■ TASK GOAL
The pictures get left out, but everything else in the listing below must be duplicated exactly.

■ DATA FOR ANALYSIS

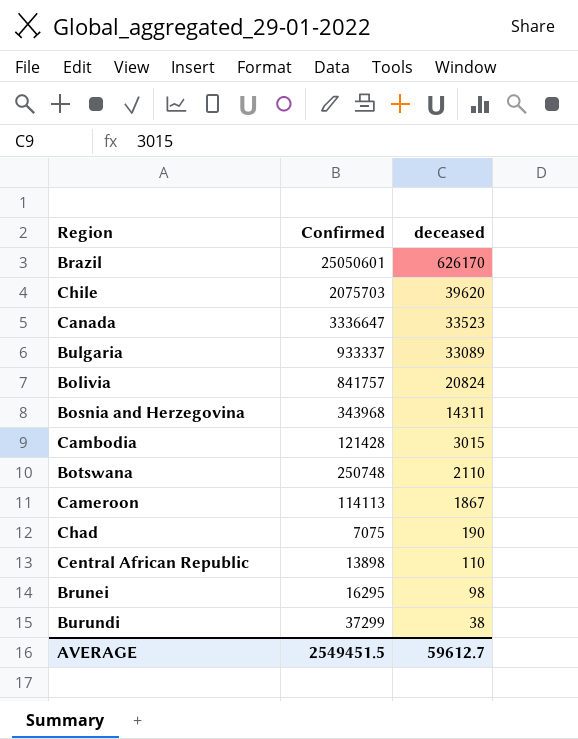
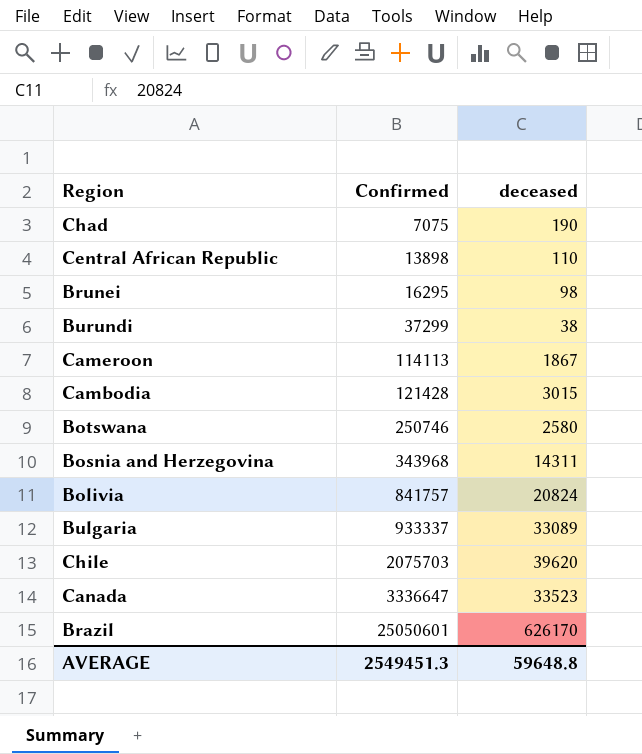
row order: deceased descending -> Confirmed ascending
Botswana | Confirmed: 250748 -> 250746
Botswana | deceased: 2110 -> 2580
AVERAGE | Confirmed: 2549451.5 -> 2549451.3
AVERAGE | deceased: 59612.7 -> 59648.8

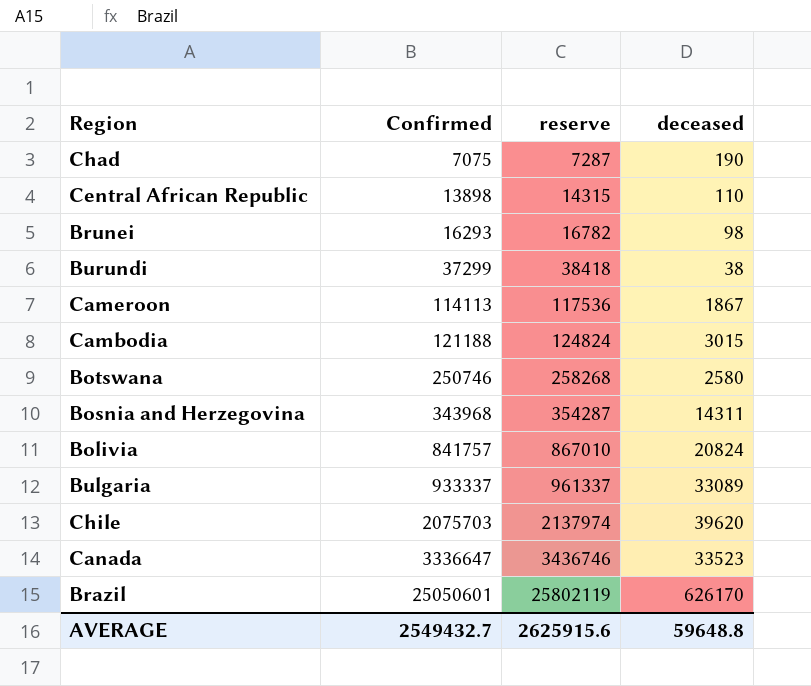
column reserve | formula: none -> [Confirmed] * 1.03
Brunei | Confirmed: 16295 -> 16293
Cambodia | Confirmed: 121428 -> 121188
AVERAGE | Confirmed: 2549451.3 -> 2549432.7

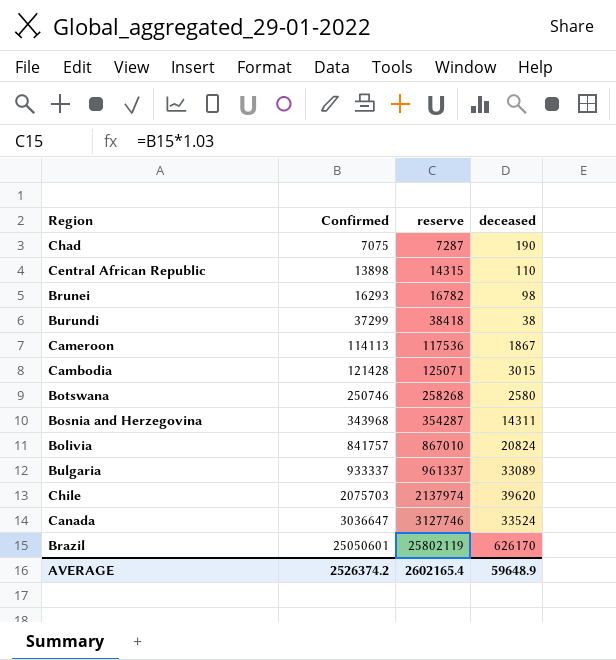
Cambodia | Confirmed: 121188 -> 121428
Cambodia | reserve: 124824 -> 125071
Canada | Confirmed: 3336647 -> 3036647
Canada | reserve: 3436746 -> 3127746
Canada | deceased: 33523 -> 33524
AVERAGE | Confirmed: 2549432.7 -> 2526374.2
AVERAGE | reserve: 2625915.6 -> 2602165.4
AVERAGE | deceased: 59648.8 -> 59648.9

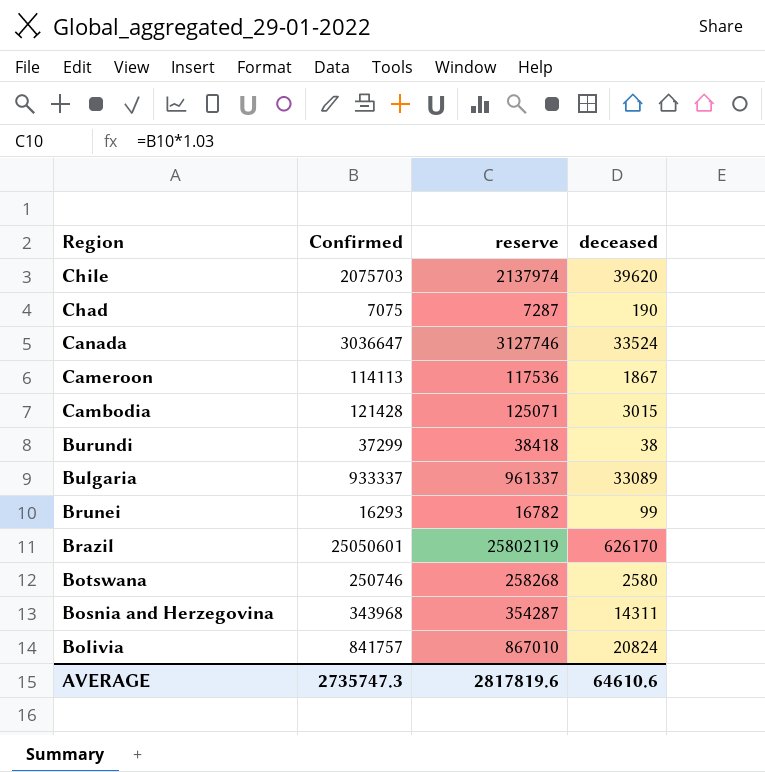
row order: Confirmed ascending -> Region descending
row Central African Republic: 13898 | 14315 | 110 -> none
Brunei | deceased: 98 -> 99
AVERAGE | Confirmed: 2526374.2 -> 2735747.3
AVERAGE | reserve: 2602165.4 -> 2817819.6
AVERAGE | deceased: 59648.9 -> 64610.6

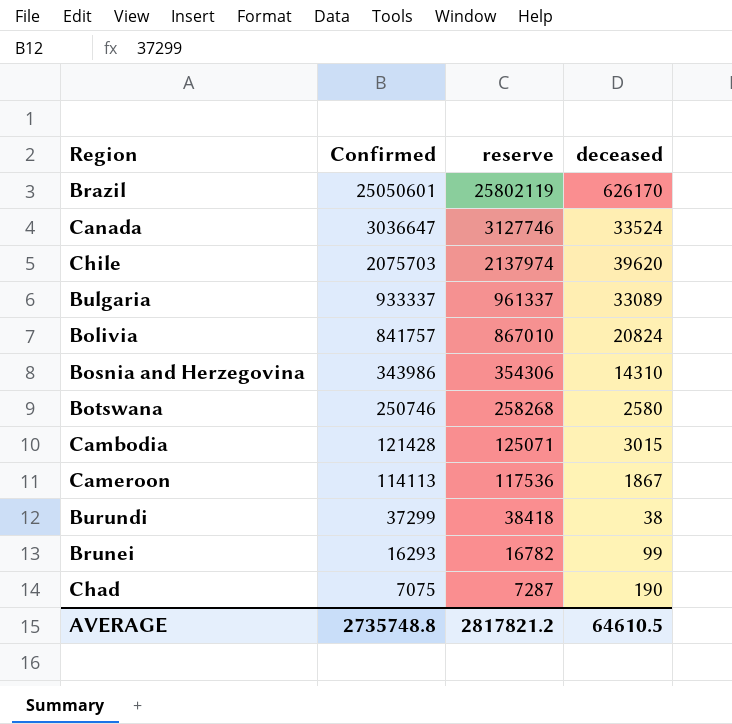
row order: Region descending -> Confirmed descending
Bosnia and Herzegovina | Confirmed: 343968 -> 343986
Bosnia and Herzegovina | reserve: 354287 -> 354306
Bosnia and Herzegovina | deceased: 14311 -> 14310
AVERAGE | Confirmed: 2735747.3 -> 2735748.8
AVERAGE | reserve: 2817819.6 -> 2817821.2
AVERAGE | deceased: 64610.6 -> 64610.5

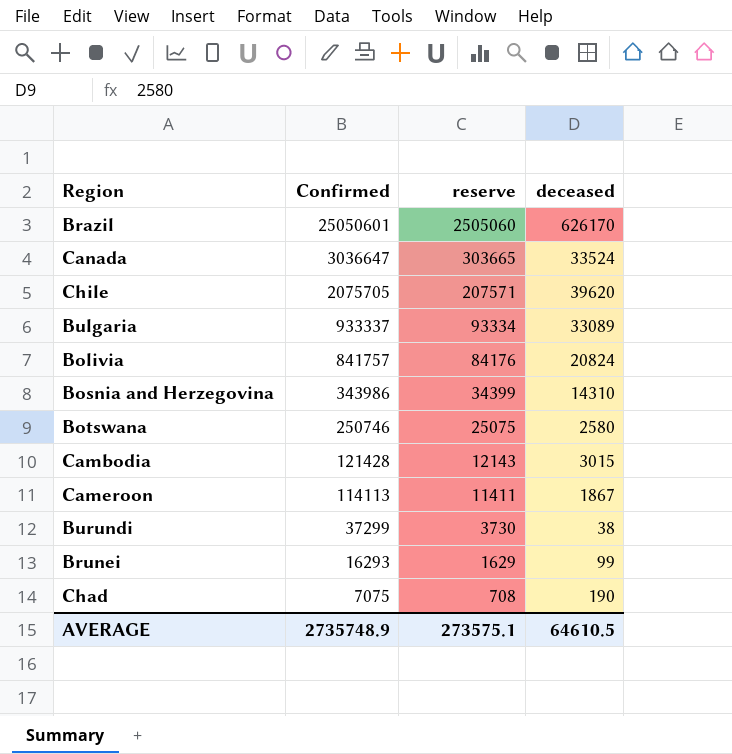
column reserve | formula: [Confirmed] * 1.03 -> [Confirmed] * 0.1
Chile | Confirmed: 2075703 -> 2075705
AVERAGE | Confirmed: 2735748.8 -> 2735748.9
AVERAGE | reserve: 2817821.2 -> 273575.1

■ WRITTEN SOLUTION
row order: deceased descending -> Confirmed ascending
Botswana | Confirmed: 250748 -> 250746
Botswana | deceased: 2110 -> 2580
AVERAGE | Confirmed: 2549451.5 -> 2549451.3
AVERAGE | deceased: 59612.7 -> 59648.8

column reserve | formula: none -> [Confirmed] * 1.03
Brunei | Confirmed: 16295 -> 16293
Cambodia | Confirmed: 121428 -> 121188
AVERAGE | Confirmed: 2549451.3 -> 2549432.7

Cambodia | Confirmed: 121188 -> 121428
Cambodia | reserve: 124824 -> 125071
Canada | Confirmed: 3336647 -> 3036647
Canada | reserve: 3436746 -> 3127746
Canada | deceased: 33523 -> 33524
AVERAGE | Confirmed: 2549432.7 -> 2526374.2
AVERAGE | reserve: 2625915.6 -> 2602165.4
AVERAGE | deceased: 59648.8 -> 59648.9

row order: Confirmed ascending -> Region descending
row Central African Republic: 13898 | 14315 | 110 -> none
Brunei | deceased: 98 -> 99
AVERAGE | Confirmed: 2526374.2 -> 2735747.3
AVERAGE | reserve: 2602165.4 -> 2817819.6
AVERAGE | deceased: 59648.9 -> 64610.6

row order: Region descending -> Confirmed descending
Bosnia and Herzegovina | Confirmed: 343968 -> 343986
Bosnia and Herzegovina | reserve: 354287 -> 354306
Bosnia and Herzegovina | deceased: 14311 -> 14310
AVERAGE | Confirmed: 2735747.3 -> 2735748.8
AVERAGE | reserve: 2817819.6 -> 2817821.2
AVERAGE | deceased: 64610.6 -> 64610.5

column reserve | formula: [Confirmed] * 1.03 -> [Confirmed] * 0.1
Chile | Confirmed: 2075703 -> 2075705
AVERAGE | Confirmed: 2735748.8 -> 2735748.9
AVERAGE | reserve: 2817821.2 -> 273575.1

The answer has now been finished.